D: Perché non ha firmato la lettera di Dissenso Comune?
R:
Perché non sono stata contattata.

D: Se l'avessero coinvolta l'avrebbe firmata?
R:
Sicuramente, ma penso che bisogna dare voce a tutte le donne.

D: E non è stato così?
R:
Temo che la lista si sia fermata alle attrici e alle giornaliste, invece con quella bisognava entrare negli uffici, nelle fabbriche. Non siamo noi le donne e non le rappresentiamo neanche.

D: In che senso?
R:
Come attrici, più delle altre, si diventa icone e sex symbol, quindi si diventa un oggetto del desiderio, ma non vuol dire certo questo rappresentare le donne. Le donne sono quelle che lavorano sodo dalla mattina alla sera, come mia madre che è sempre andata in fabbrica. Loro dovrebbero firmare quella lettera.

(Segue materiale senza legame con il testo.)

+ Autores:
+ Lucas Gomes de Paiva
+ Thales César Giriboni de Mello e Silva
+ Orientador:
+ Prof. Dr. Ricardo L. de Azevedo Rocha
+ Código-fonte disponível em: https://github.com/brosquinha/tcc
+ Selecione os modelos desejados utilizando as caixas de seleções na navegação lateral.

D: Quanto è difficile essere donna in Italia?
R:
Oggi sicuramente è più facile di quanto non lo fosse tanti anni fa, sebbene ci sia ancora tantissima strada da fare, molte differenze e incoerenze da cancellare. Basti pensare che un uomo con tante donne è un fico, una donna con tanti uomini è una poco di buono. Una volta chiesero a una grandissima giudice della Corte Suprema americana quando sarebbe stata soddisfatta in termini di parità di genere e lei rispose: «Quando tutti i nove membri della Corte saranno donne». Le chiesero se non le sembrava di esagerare e lei disse: «Perché, fino a oggi non era stata composta da nove uomini?».

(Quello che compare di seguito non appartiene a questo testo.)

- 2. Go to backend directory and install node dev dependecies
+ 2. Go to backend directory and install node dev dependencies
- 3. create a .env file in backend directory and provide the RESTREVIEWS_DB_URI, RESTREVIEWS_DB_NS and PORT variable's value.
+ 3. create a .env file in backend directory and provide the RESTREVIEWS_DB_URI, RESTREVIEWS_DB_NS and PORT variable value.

D: Nel suo mestiere il suo aspetto l'ha più aiutata o più ostacolata?
R:
Entrambe le cose. Forse in alcuni progetti mi ha agevolata perché si cercava questo viso un po' angelico con gli occhi verdi e i capelli biondi, mentre in tanti altri mi ha ostacolata perché in qualche modo veniva oscurato il mio lavoro, quello che avrei voluto dimostrare. Mi è capitato che tanti dicessero che per un'attrice essere carina può essere un problema.